%%
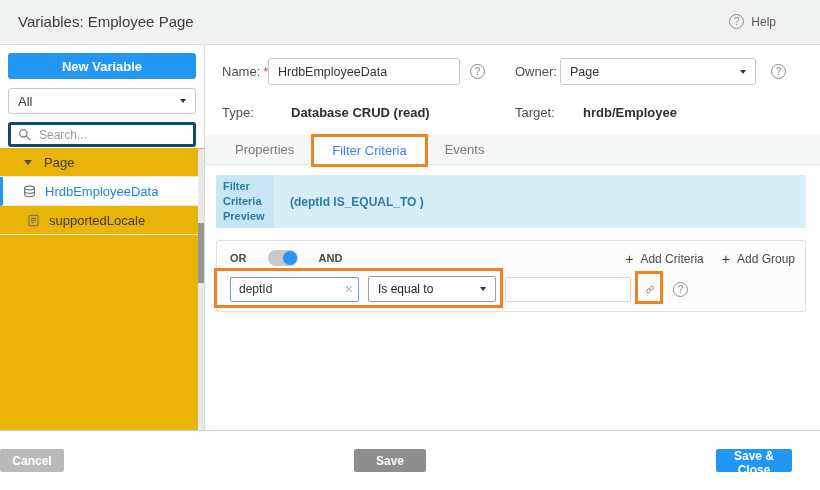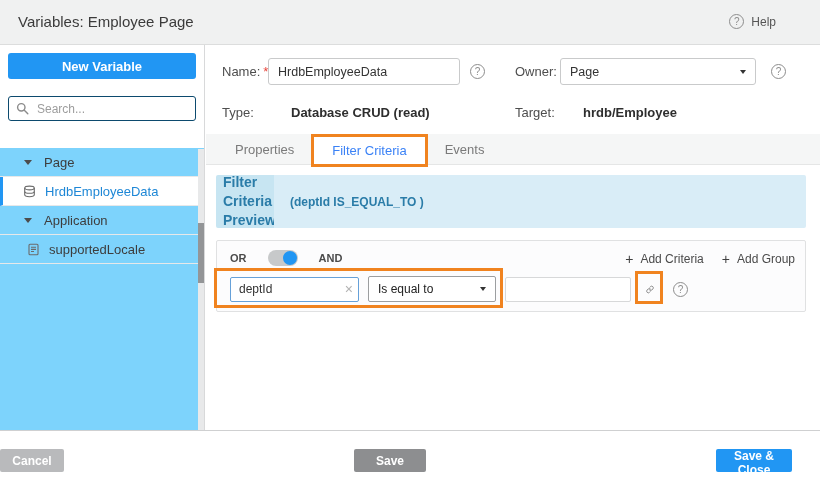"New Variable" .sidebar { background: #7dd3fc -> #eab308 }
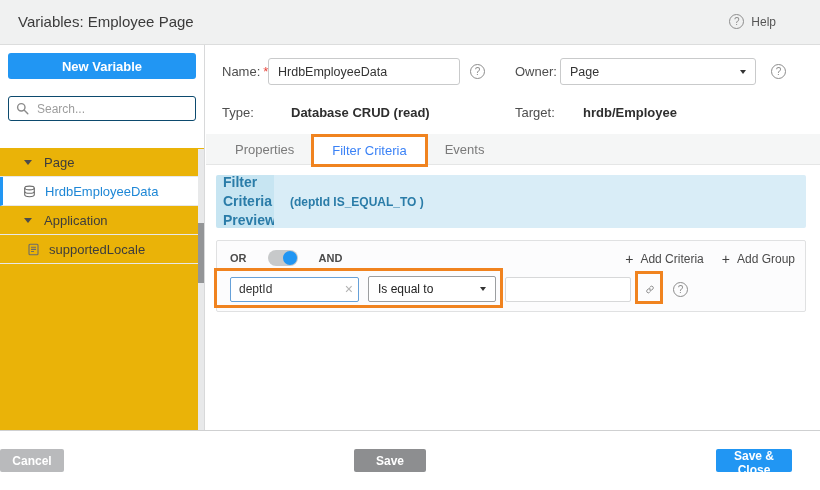"All" div.select-box { html: none -> <div> <span>All</span> <span></span> </div> }
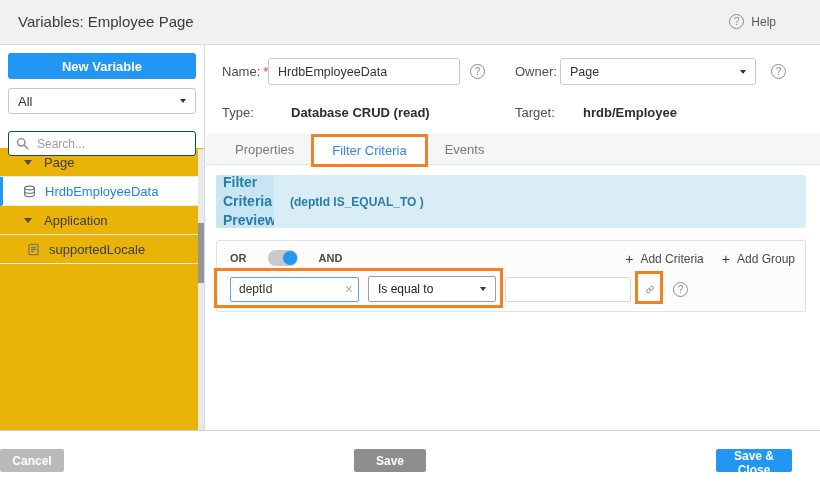"Search..." .search-box { border: 1px solid #0c4a6e -> 3px solid #0c4a6e; margin-top: 17px -> 8px }
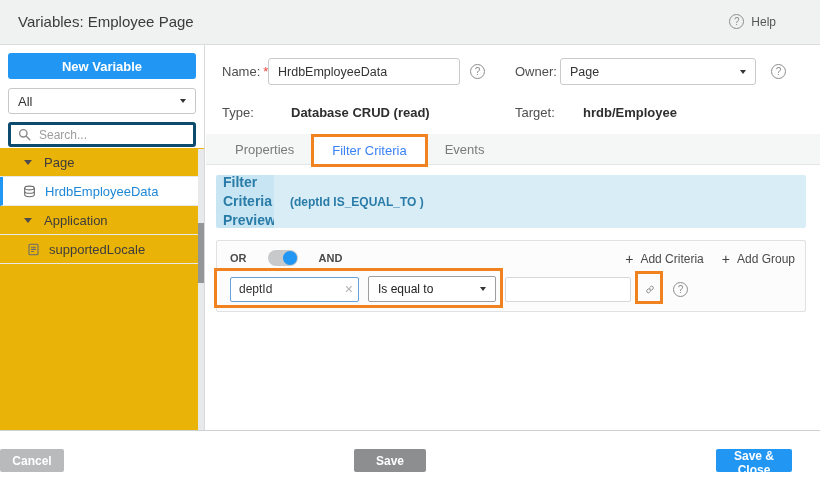"Filter Criteria Preview" .preview-label { font-size: 14px -> 11px }
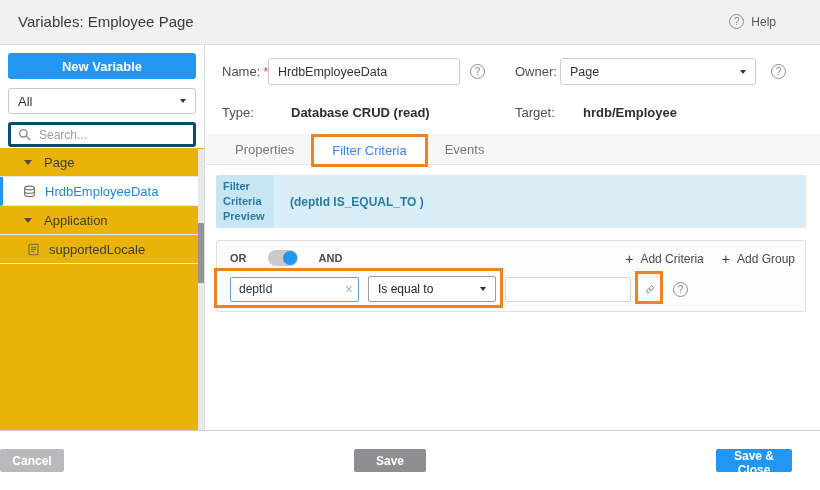"Application" div.tree-row { html: <div> <span></span> <span>Application</span> </div> -> none }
%%
Requirement
Exactly as given, set down each line of the material, but include no pictures.

Finished exercise
"New Variable" .sidebar { background: #7dd3fc -> #eab308 }
"All" div.select-box { html: none -> <div> <span>All</span> <span></span> </div> }
"Search..." .search-box { border: 1px solid #0c4a6e -> 3px solid #0c4a6e; margin-top: 17px -> 8px }
"Filter Criteria Preview" .preview-label { font-size: 14px -> 11px }
"Application" div.tree-row { html: <div> <span></span> <span>Application</span> </div> -> none }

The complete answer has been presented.